▶ _Exercise details_: Copy out each line from the material where the word "tertinggi" is found.

─── Material for this task

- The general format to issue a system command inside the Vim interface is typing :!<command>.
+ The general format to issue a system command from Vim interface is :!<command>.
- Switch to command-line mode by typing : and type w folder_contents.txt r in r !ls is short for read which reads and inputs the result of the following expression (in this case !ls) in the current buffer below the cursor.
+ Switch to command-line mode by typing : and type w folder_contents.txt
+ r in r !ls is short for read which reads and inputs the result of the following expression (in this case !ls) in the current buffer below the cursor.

──────
─── Material for this task

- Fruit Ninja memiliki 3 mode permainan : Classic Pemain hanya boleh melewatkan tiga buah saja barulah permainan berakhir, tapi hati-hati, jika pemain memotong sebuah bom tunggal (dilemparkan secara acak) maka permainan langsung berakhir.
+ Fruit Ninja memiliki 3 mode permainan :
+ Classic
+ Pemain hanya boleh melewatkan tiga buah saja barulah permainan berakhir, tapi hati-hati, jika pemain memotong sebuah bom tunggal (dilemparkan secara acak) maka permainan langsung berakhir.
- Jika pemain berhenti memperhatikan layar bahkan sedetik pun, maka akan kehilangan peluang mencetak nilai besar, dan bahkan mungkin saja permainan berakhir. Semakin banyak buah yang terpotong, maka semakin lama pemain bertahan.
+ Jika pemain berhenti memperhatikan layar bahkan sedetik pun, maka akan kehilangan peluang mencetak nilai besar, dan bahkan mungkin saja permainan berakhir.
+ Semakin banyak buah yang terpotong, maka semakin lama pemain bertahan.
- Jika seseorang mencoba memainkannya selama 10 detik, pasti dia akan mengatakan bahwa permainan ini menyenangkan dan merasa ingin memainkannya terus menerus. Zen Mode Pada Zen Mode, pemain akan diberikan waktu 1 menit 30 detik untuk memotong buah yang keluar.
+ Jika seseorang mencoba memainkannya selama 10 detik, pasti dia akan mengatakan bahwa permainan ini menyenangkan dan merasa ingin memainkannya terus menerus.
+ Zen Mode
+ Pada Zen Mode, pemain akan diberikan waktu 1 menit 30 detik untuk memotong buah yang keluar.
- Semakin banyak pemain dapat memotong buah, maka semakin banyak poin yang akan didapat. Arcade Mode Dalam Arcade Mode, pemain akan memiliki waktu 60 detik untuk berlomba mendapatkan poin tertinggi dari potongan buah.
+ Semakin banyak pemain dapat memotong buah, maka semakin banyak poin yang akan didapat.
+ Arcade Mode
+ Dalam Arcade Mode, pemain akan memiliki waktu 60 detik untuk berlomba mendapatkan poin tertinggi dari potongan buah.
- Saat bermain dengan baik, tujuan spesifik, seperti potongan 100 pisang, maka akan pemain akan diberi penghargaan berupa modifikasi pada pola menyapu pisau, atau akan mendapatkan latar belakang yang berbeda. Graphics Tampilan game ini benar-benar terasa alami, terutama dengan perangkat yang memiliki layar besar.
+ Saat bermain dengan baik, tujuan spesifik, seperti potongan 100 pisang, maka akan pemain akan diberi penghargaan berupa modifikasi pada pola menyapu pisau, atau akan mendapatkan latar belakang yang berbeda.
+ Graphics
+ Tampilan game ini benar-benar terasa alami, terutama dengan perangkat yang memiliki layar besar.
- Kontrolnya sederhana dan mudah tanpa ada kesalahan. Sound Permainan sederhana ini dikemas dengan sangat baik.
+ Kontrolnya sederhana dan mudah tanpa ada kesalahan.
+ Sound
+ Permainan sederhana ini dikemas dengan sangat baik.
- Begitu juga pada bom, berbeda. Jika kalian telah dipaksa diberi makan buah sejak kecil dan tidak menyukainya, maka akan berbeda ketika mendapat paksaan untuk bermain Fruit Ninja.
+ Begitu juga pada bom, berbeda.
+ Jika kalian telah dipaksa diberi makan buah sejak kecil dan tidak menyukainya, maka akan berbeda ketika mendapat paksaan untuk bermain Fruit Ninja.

──────
─── Material for this task

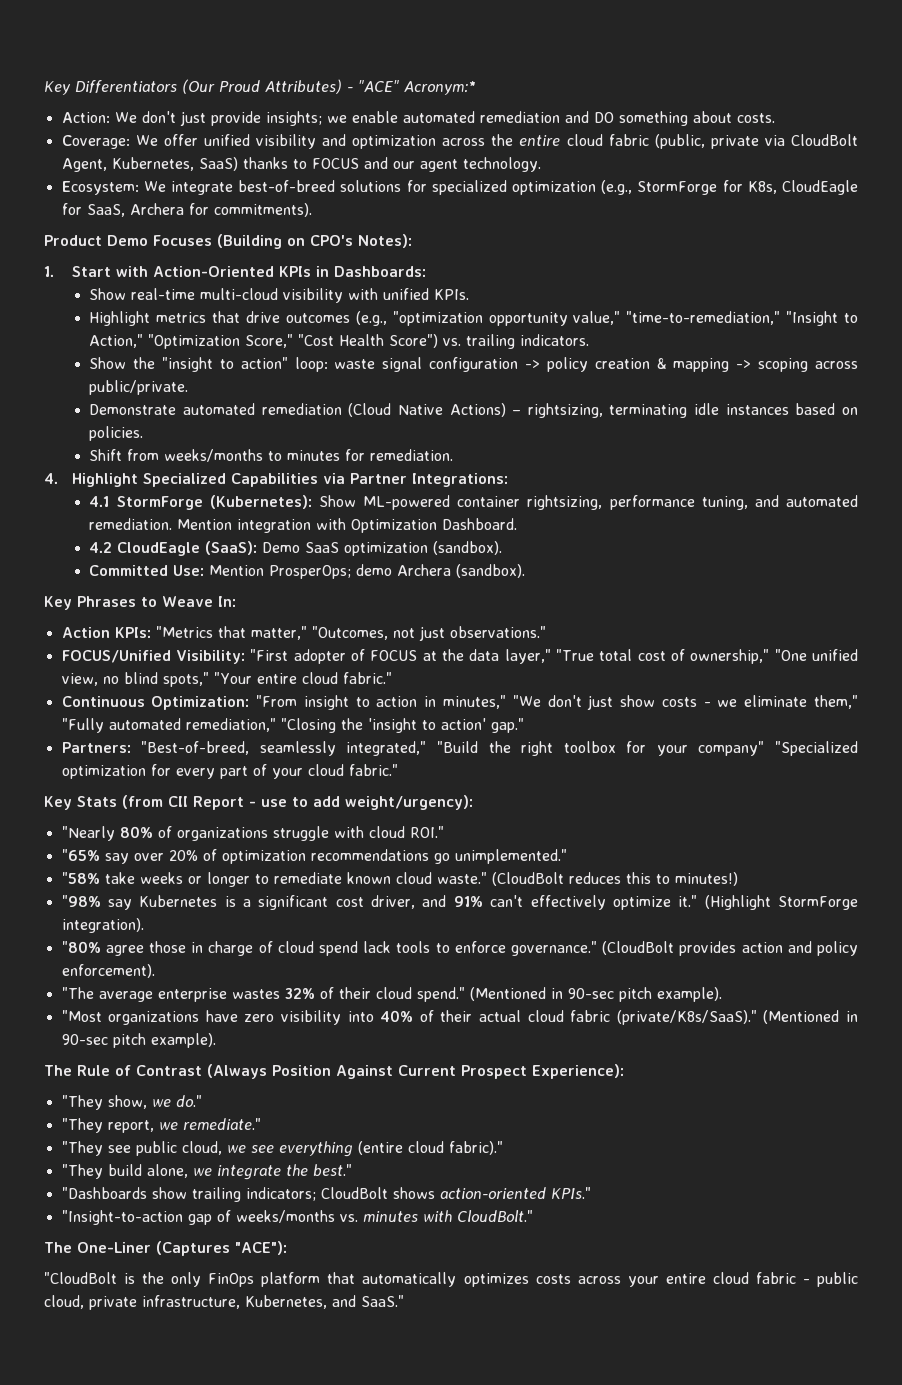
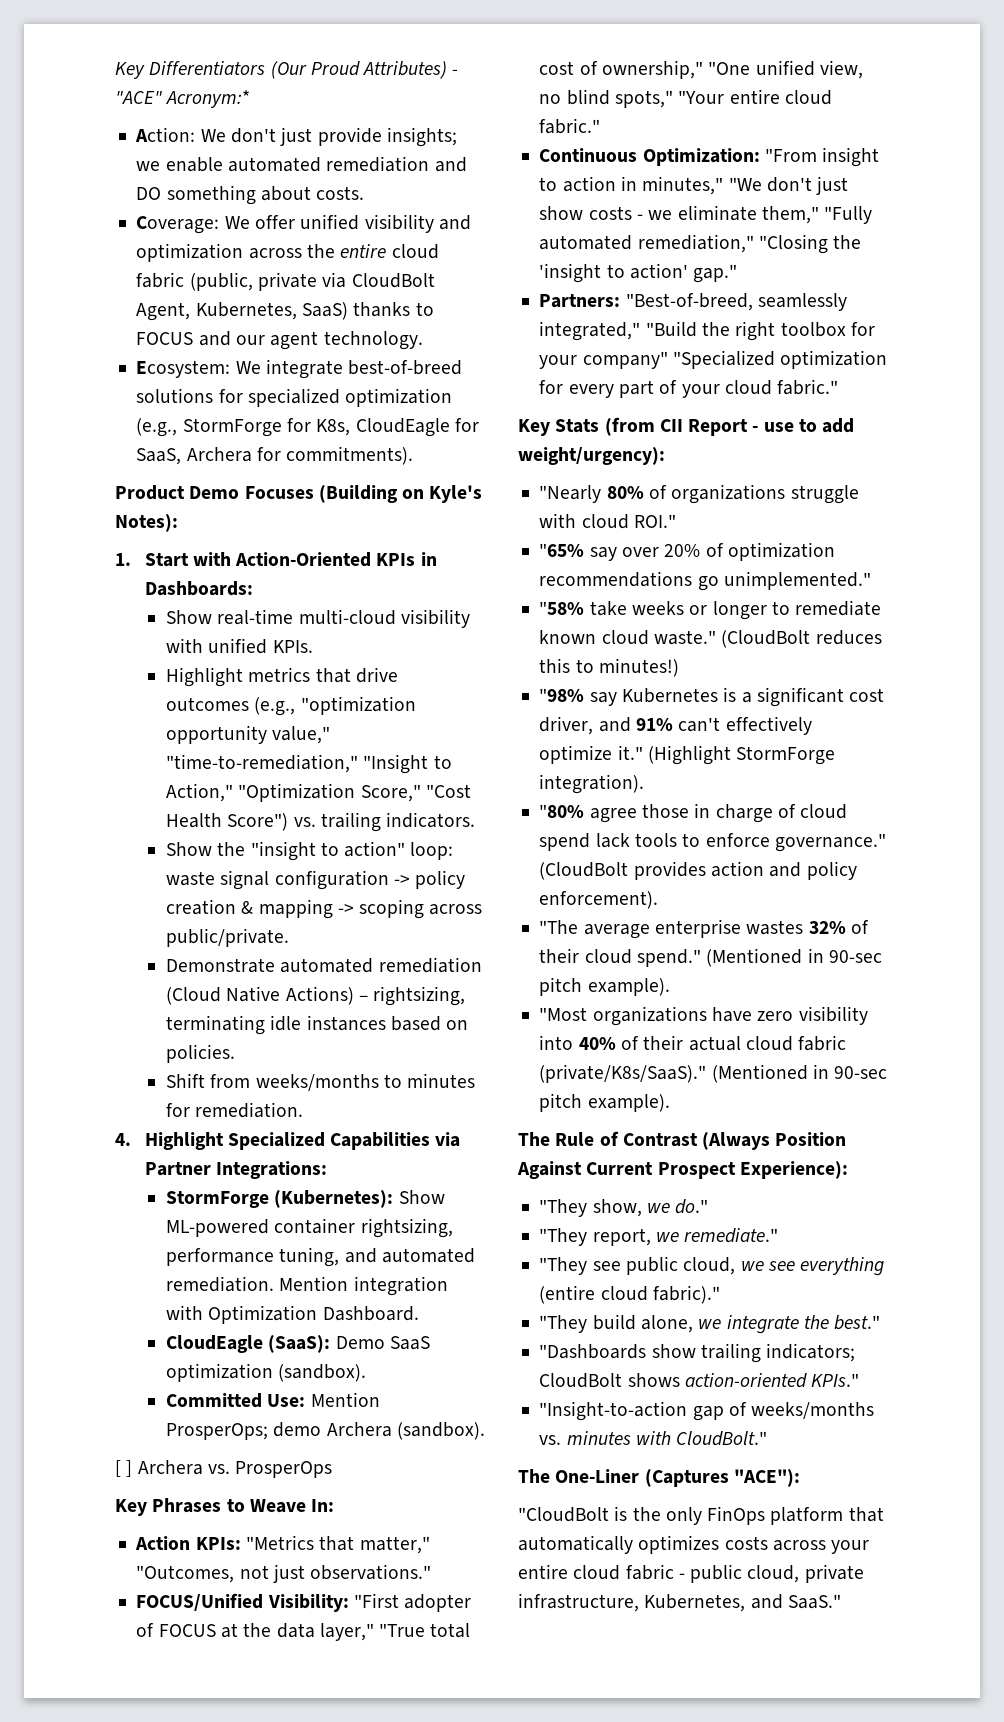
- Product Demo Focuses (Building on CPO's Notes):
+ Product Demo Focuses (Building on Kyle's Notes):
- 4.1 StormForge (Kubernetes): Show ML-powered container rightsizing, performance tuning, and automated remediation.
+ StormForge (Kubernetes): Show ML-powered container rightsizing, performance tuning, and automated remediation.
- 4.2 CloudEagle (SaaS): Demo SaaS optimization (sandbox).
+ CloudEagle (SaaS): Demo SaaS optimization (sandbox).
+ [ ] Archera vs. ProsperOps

──────

▶ _Response_:
- Semakin banyak pemain dapat memotong buah, maka semakin banyak poin yang akan didapat. Arcade Mode Dalam Arcade Mode, pemain akan memiliki waktu 60 detik untuk berlomba mendapatkan poin tertinggi dari potongan buah.
+ Dalam Arcade Mode, pemain akan memiliki waktu 60 detik untuk berlomba mendapatkan poin tertinggi dari potongan buah.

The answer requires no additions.